Nobody likes to think about the possibility of having a bad year, but it’s wise to be prepared for it. You may not see it happening any time soon, but most people don’t. Which is why these things often devastate companies that are not prepared. Make sure you have the resources in place to keep the business running when funds start thinning. Have contingency plans to reduce expenses and cut costs, without losing valuable assets or necessities.
2) Stay calm
When the unthinkable happens, it’s important to stay calm. This is so much easier to do if you stay prepared. But even if unprepared, panicking never makes things better. Keep your cool and start exploring ways you can improve your current business model. Look for ways to get out there and find new business. Adjust outdated strategies and look for new potential markets that you could get into.
I’ve often found that my downtime is often my busiest. This is the time that I work on projects that have been put on the back burner, or re-evaluate what we are doing and why, and start adjusting to make our services and offerings better. I get a lot of stuff accomplished during the slowdowns because I know that if I take care of these things while I have “less” to do I’ll be in a much better position once things start picking up again.

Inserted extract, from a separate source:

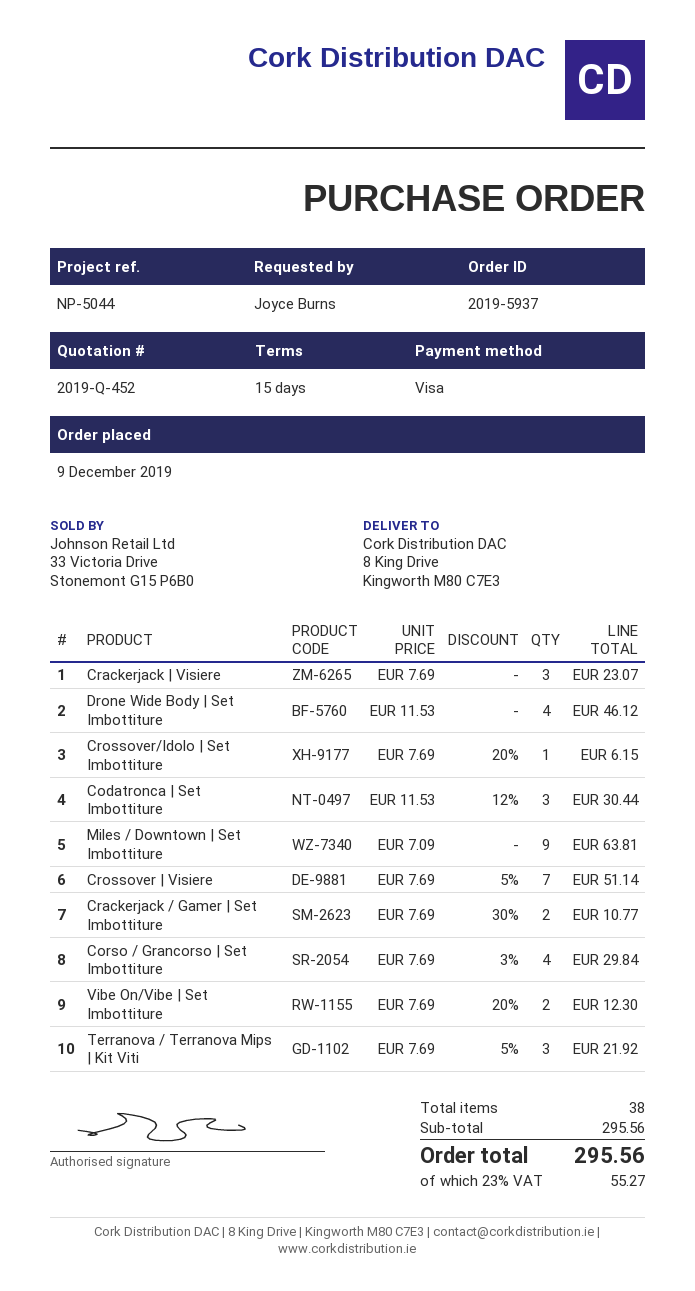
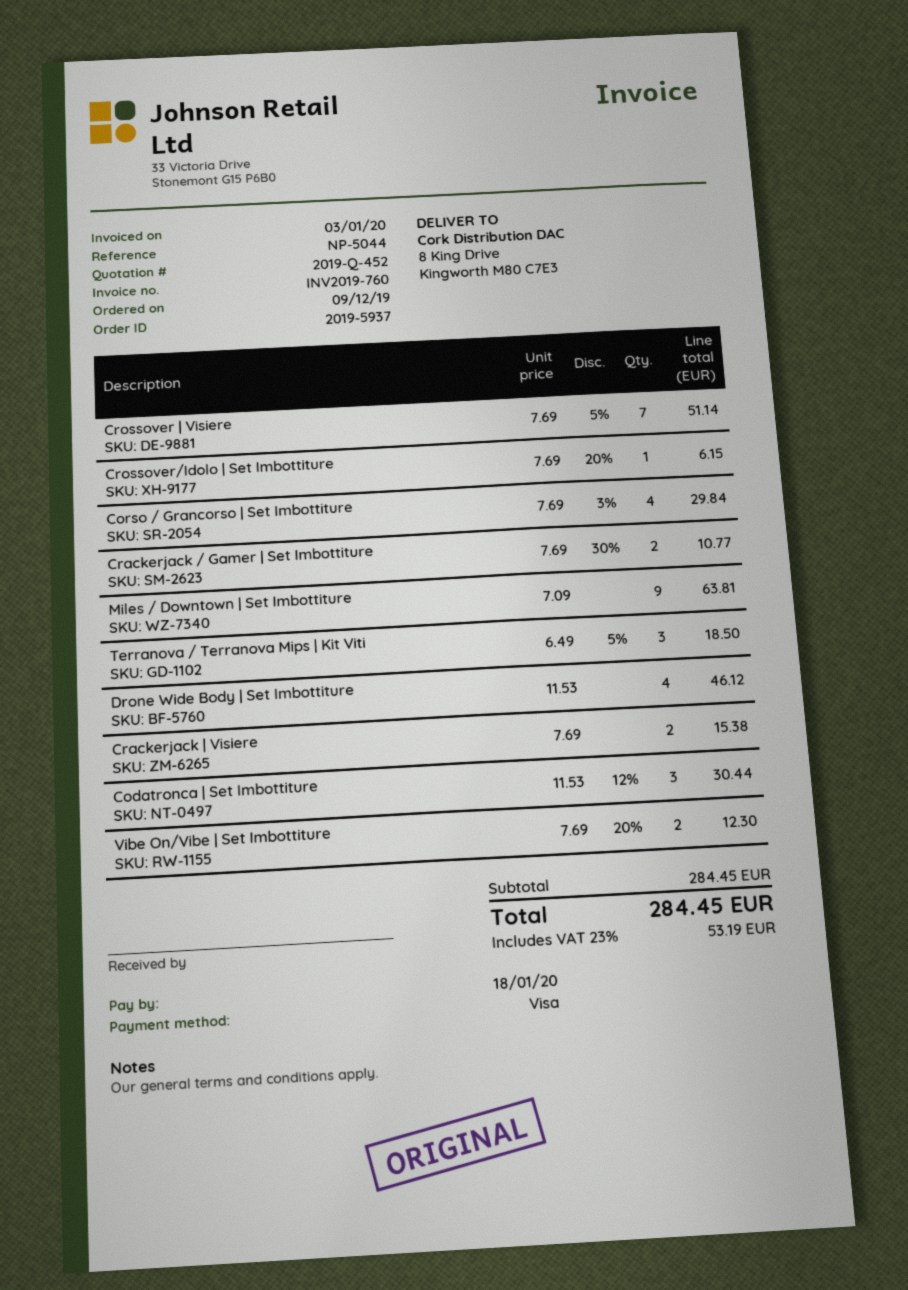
Crackerjack | Visiere: 3 x 7.69 = 23.07 -> 2 x 7.69 = 15.38
Terranova / Terranova Mips | Kit Viti: 3 x 7.69 - 5% = 21.92 -> 3 x 6.49 - 5% = 18.50
subtotal: 295.56 -> 284.45
tax: 23% = 55.27 -> 23% = 53.19
total: 295.56 -> 284.45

3) Keep sight of your goals
Never lose sight of the big picture. Sometimes when it’s slow, it’s tempting to reduce prices or make cuts that are designed to create an immediate boost in new business. All too often, though, these things make you worse off in the long run. This advice might seem a bit contradictory to point number two above, but it’s really not. Adjusting while keeping site of your goals is far different from making changes out of sheer panic. Never adjust your model in a way that is contradictory to your long-term business goals.
Be willing to evaluate and change what must be changed, but don’t make changes that are not in line of your plan for long-term success. If you feel game-changing decisions are in order, then make a conscious decision to change your long-term goals before changing short-term strategies that will throw you off your current long-term plan.
Business slowdowns and stoppages in growth are never enjoyed, but they can be vital to your business longevity. Even crops have downtimes. But if you plan ahead and then use your downtimes wisely, you’ll find that you come out of them in a much stronger position poised for much greater success.